Storicamente, è molto complesso attribuire origini e date ben definite per quanto riguarda la nascita dei tarocchi e della loro divinazione; in particolare, diversi elementi dei tarocchi e della cartomanzia così come la conosciamo sembrano originari di diverse epoche e culture. La stessa incertezza che contraddistingue le origini dei tarocchi e della loro divinazione dovrebbe, però, anche farci immaginare quanto tali pratiche abbiano rappresentato e rappresentino tutt’ora un aspetto importante relativamente alla cultura di tutti i popoli del mondo.La versione dei tarocchi attualmente in nostro possesso risale senza ombra di dubbio all’epoca medievale, tuttavia i maggiori esperti della materia, tra cui la nostra Melissa, dichiarano di aver ragione di credere che il concetto di consultazione delle carte come strumento divinatorio  abbia fondamenta ben più antiche.

Antiche carte medievali

L’antico Egitto

Nonostante non conosciamo le date con precisione, nel II secolo a.C. i massimi sacertoti egiziani solevano mettere in atto pratiche divinatorie attraverso l’utilizzo di carte riportanti un alfabeto formato da numeri e rappresentazioni grafiche tratte dal libro di Toth, ritenuto all’epoca il Dio della sapienza, delle arti magiche, del tempo e della scrittura.

Antichi tarocchi egizi

L’antica Cina

La conoscenza dell’evoluzione tecnologica, tuttavia, farebbe propendere verso il pensiero che i Tarocchi potrebbero esser nati nella Cina dell’anno 1000 a.C. in quanto, proprio nello stesso periodo storico, venivano realizzati dal popolo asiatico i primi strumenti finalizzati all’utilizzo per la scrittura.
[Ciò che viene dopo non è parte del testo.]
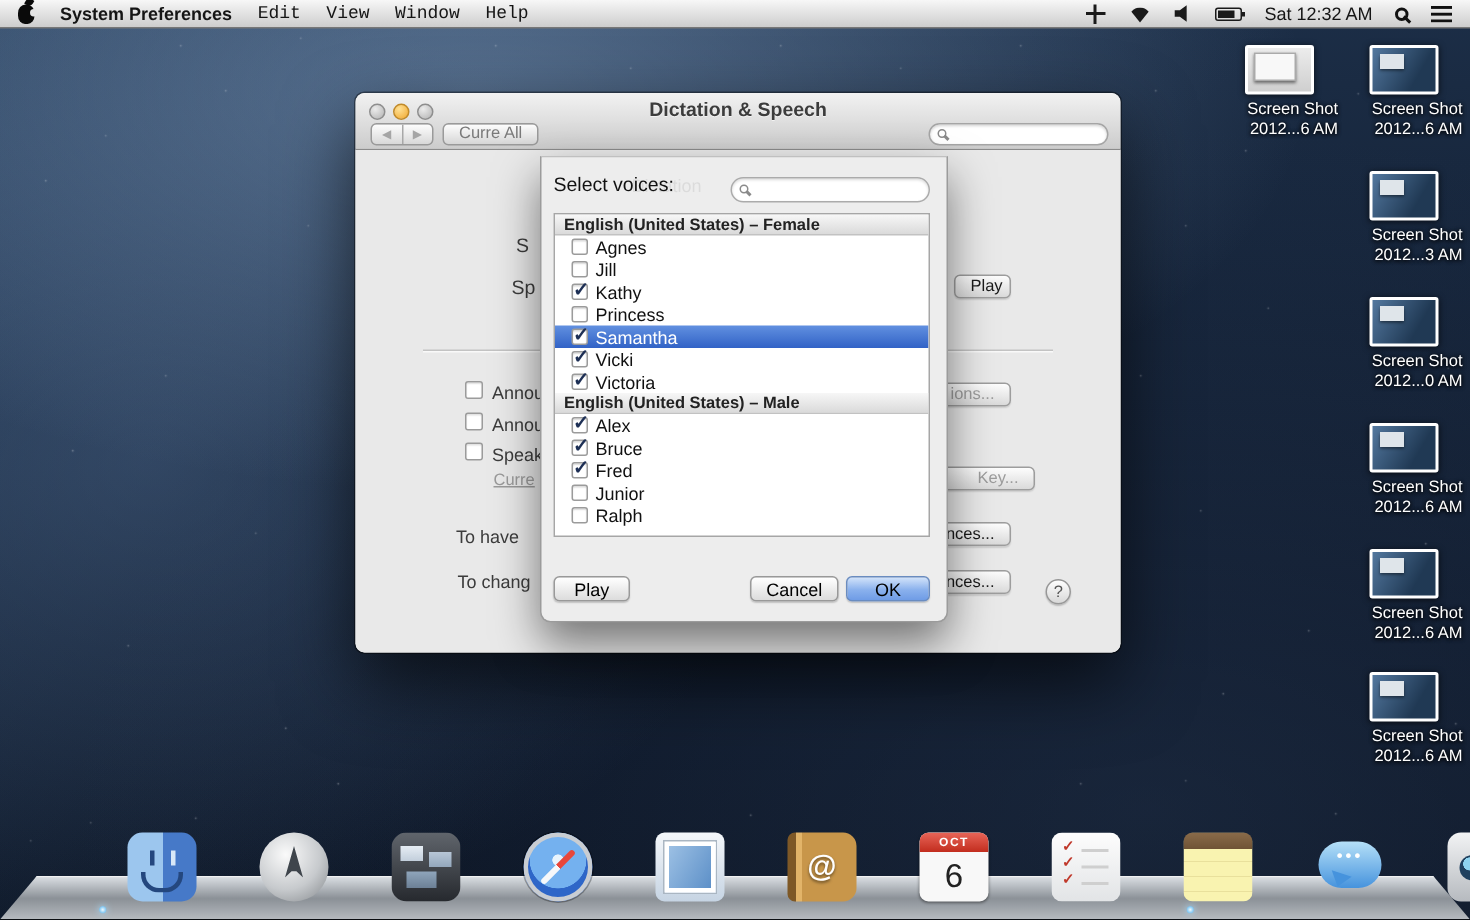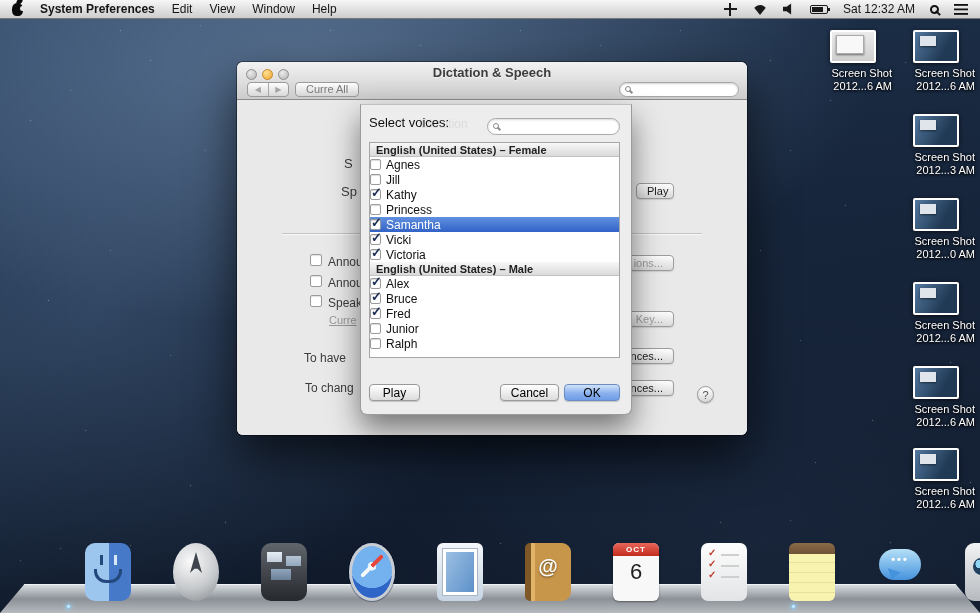"Edit" .mitem { font-family: none -> Liberation Mono, monospace }
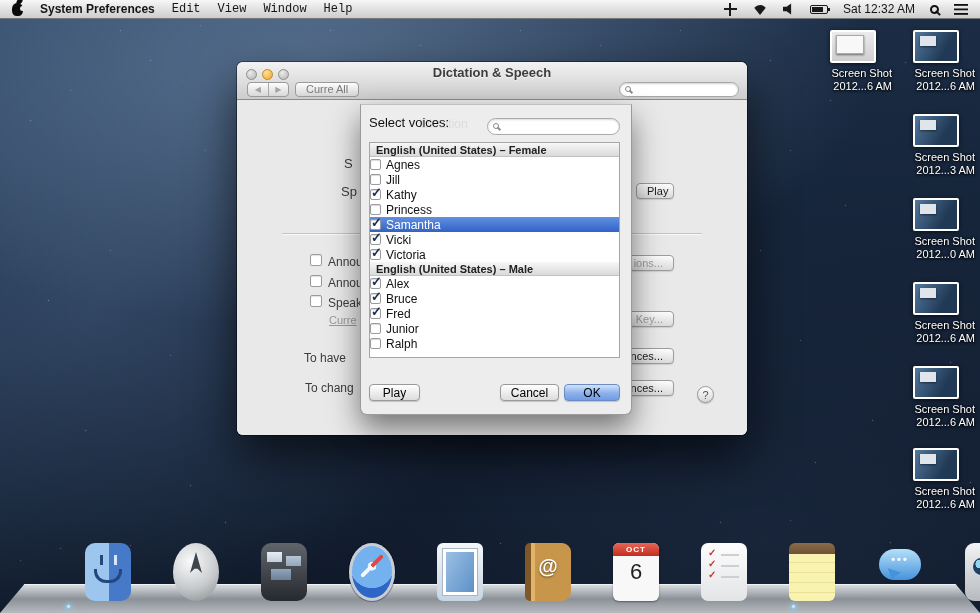"Agnes" .vrow { padding-left: 0 -> 11px }
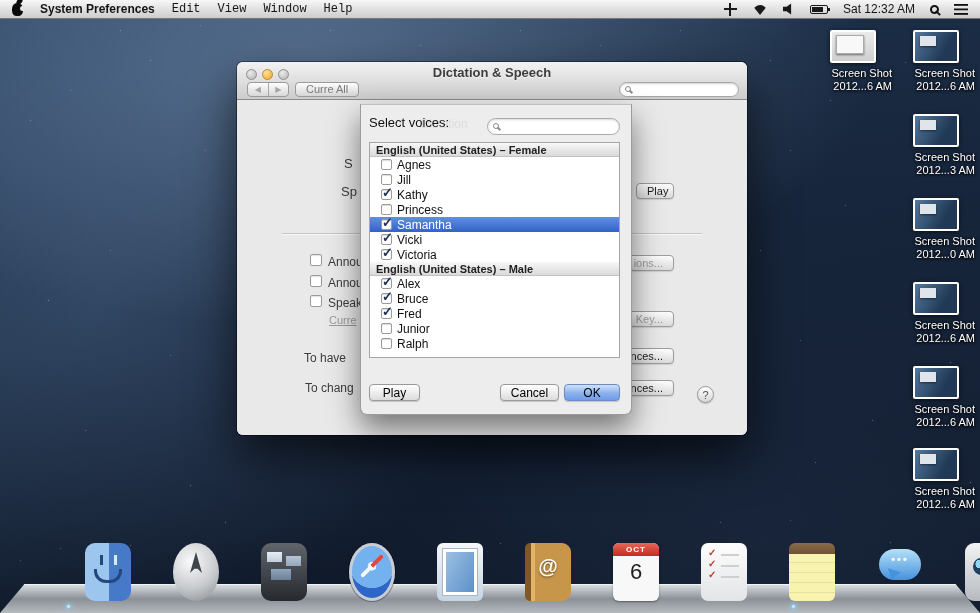"Key..." div.fbtn { left: 358px -> 374px }
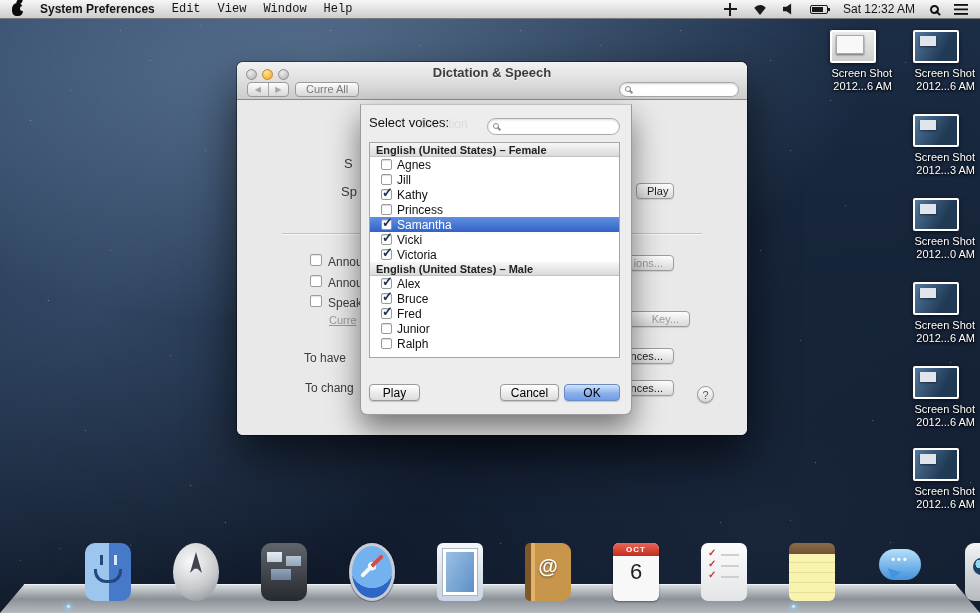"OCT" .dk { height: 58px -> 46px }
È proprio in quel frangente che è possibile contestualizzare la genesi dell’ I Ching, il libro dei cambiamenti, ritenuto fonte di saggezza persino da Confucio ed utilizzato dagli strati meno abbienti della popolazione con finalità divinatorie, specificamente attraverso il sorteggio di alcune tra le 64 unità costituenti il volume.

Tarocchi cinesi antichi

Il XV secolo in Italia

Come è lecito immaginare, anche l’Italia ha rivestito un ruolo di grande rilevanza nello sviluppo e nell’utilizzo dei Tarocchi; infatti, alla corte del duca di Milano Filippo Maria Visconti, sono provati i ritrovamenti di carte utilizzate per la divinazione e riferimenti ad essi all’interno di registri ufficiali di corte. Dagli incartamenti rinvenuti si traggono ovvi riferimenti alla suddivisione delle carte in semi, secondo il sistema specificamente italiano ed ispanico: tutti i mazzi di carte della penisola presentano, infatti, i caratteristici simboli dei danari, delle spade, delle coppe e dei bastoni.